Is anyone know how to solve this?

thank you,
Dorin

2. Nov 14, 2012

### Staff: Mentor

How many molecules in a 15 km column with a 1 square cm base?

3. Nov 14, 2012

### dorin1993

This is all the given information...
I attach the 2 pages in the book that explain about the dobson unit
the question is from this book.

http://imageshack.us/a/img824/1039/77622876.jpg [Broken]

http://imageshack.us/a/img29/5307/13079304.jpg [Broken]

Last edited by a moderator: May 6, 2017
4. Nov 14, 2012

### Staff: Mentor

You missed the point. You can easily calculate the answer to my question. Just forget about ozone, DU, Dobson spectrometers, whatever.

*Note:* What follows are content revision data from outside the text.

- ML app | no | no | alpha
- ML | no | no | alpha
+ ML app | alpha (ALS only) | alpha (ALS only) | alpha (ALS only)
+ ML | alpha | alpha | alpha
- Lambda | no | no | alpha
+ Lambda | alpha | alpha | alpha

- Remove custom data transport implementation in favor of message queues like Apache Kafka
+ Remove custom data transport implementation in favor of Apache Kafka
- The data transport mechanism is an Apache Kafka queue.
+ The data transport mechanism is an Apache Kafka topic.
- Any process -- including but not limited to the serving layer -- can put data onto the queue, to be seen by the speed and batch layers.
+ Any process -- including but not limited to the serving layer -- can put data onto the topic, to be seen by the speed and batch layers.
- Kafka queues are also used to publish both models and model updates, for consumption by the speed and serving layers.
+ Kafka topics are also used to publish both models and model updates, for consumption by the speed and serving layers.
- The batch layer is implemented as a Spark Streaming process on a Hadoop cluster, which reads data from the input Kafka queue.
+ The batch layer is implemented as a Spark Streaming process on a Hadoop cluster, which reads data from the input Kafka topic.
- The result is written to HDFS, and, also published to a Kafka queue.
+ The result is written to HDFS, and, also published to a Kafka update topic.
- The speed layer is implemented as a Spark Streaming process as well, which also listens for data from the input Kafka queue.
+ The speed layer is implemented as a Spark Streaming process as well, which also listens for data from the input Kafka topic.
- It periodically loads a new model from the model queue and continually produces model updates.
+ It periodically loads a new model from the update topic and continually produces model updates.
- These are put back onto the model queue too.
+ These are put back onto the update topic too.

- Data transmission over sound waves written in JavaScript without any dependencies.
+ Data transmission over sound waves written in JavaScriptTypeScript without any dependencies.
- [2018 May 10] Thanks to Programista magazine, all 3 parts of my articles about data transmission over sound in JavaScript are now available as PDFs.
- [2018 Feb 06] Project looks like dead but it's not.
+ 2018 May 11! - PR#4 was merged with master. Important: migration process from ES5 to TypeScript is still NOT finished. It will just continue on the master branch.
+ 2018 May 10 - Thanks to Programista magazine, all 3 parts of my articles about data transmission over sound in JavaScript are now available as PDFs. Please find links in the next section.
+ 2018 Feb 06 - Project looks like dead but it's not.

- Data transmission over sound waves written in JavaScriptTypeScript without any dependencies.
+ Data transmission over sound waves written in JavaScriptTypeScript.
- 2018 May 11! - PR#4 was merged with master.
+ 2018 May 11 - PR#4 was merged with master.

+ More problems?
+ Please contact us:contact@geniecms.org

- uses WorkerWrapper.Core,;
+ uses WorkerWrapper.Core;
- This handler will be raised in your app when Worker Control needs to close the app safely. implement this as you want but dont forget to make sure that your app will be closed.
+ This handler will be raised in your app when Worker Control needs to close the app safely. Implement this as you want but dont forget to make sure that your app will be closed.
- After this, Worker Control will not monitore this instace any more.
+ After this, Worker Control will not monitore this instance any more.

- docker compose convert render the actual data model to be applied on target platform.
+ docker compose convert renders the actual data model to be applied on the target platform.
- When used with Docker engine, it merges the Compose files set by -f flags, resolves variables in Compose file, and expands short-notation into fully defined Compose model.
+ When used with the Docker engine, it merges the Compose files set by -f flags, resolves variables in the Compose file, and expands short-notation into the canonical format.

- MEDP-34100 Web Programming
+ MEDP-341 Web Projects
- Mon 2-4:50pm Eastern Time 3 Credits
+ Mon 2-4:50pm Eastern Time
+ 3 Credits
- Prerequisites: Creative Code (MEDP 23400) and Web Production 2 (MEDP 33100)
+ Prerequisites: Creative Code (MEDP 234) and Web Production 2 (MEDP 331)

It is a pretty simple question - if there are n molecules of something in each cubic centimeter, how many molecules are present in the column 15 km high and with a 1 square cm base?

5. Nov 14, 2012

### dorin1993

OK - so i have volume of 15km * 1cm * 1cm = 15*10^5 cm^3
then - 3*10^12 [molecules/cm^3] * 15*10^5 [cm^3] = 4.5*10^18 molecules

now - how can i calculate the molecule of the base? meaning the number of molecules for cm^2?

6. Nov 14, 2012

### Staff: Mentor

You already did. Think it over. What is the base of the column?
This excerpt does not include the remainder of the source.